Should we ever use a complex ERA estimator?
by Glenn DuPaulOctober 24, 2012
In the past weeks I've written thousands of words about estimating runs allowed for pitchers. I've probably written more than was necessary on the subject, and it really has been a more taxing experience than I originally expected. After last week's piece on relievers, I had just about run out of ideas for testing future runs with the approach that I was using. Instead of letting go of the subject for some period of time, I reached out for suggestions as to what else I could test in the future.
Some of the most sophisticated minds involved with sabermetrics, Colin Wyers and Brian Cartwright, both gave me good ideas.
Colin suggested that instead of trying to re-weight fielding independent pitching (FIP), which has been my primary concern for a few weeks, I should try to estimate future strikeouts, walks and home runs (the FIP components), instead of runs.
Brian suggested that instead of using walks and strikeouts to re-weight FIP, I should try to use contact and control to create an estimator.
Both were great suggestions that I plan on getting to in the coming weeks; however, their suggestions, brought about one final (hopefully) idea for me and testing my statistic, predictive FIP (pFIP).
The True Talent Idea
Expected Fielding Independent Pitching (xFIP) is a version of FIP that does not use the number of home runs that a pitcher actually gave up, but instead uses the number of home runs that they were expected to give up (or should have). The idea of xFIP lead me to the idea of an expected predictive FIP or (x pFIP).
My idea for a regressed version of pFIP went beyond that of home runs, but I wanted to include walks and home runs, as well.
The majority of the methodology behind this regressed statistic comes from applying the idea of xFIP with the ideas championed by Russell Carlton, Derek Carty and Harry Pavlidis. Their work dealt with the idea of "stabilization" and true talent level.
Their work in simple terms showed that after a certain number of plate appearances a statistic will reach a required correlation coefficient (r). For example, given an r of 0.50, we can consider half (50 percent) of that number to be their skill level and regress the other half back to the league average of that statistic.
Basically, I'm trying to apply the idea of regression to the mean, to each statistic (K,BB,HR) adequately, to get a better prediction model.
The concept resulted in the use of expected strikeouts, expected walks and expected home runs as the three components of a "x pFIP".
The Study
Predictive FIP is metric created to predict runs starting pitchers; thus, for this test, I only looked at starting pitchers.
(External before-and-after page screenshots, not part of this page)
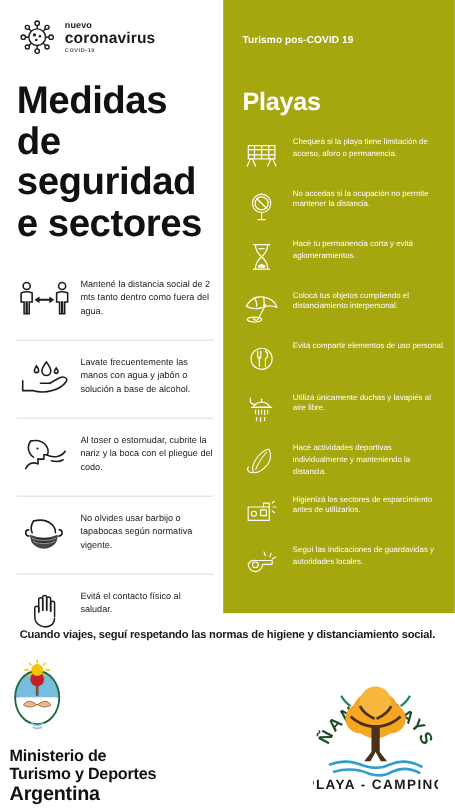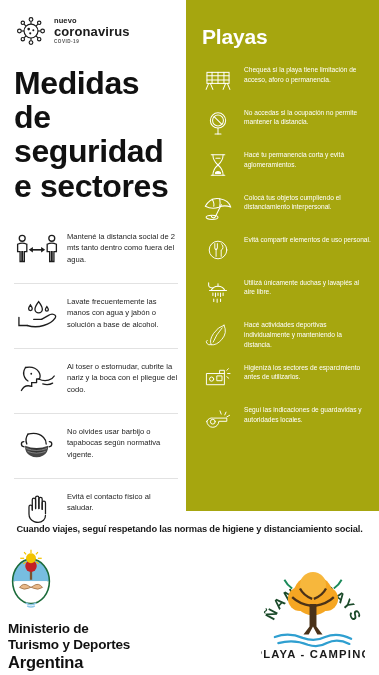--- a/index.html
+++ b/index.html
@@ -346,6 +346,7 @@
 
     <div class="col-right">
 
+      <div class="kicker">Turismo pos-COVID 19</div>
       <div class="right-title">Playas</div>
 
       <div class="right-list">

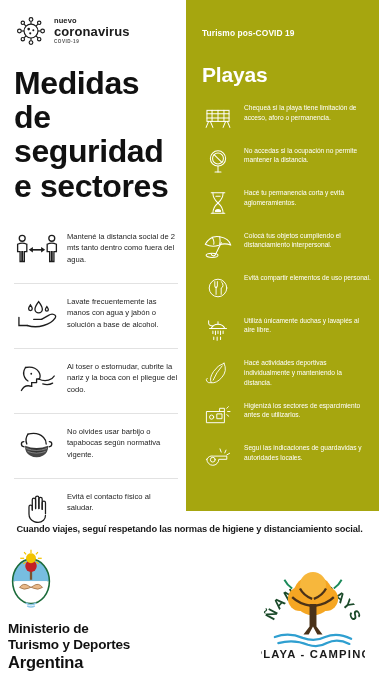--- a/index.html
+++ b/index.html
@@ -129,7 +129,7 @@
     font-size: 21px;
     font-weight: bold;
     padding-left: 8px;
-    margin-top: 25px;
+    margin-top: 36px;
     letter-spacing: -0.2px;
   }
   .right-list {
I took a sample of starters from 2004-2012 (n=731) who had at least 100 innings pitched in Year X and at least 100 innings in Year X+1. I then regressed their strikeout percentage (K/PA), walk percentage (BB/PA) and home run percentage (HR/PA) in Year X against those percentages in Year X+1, to find r's for each statistic.
I used HR/PA instead of home run per fly ball, because I tend to stay away from using batted ball data due to the biases in that information.
Here are the correlation coefficients I found:
| Statistic | r |
|---|---|
| K/PA | 0.77 |
| BB/PA | 0.68 |
| HR/PA | 0.366 |
I used these numbers to create an xK%, xBB% and xHR% to use for pFIP. For example, when finding xK% I took strikeouts' r (.77) and multiplied that number by the starter's strikeout percentage, and added that number to the league average K% for starters in that year multiplied by .23.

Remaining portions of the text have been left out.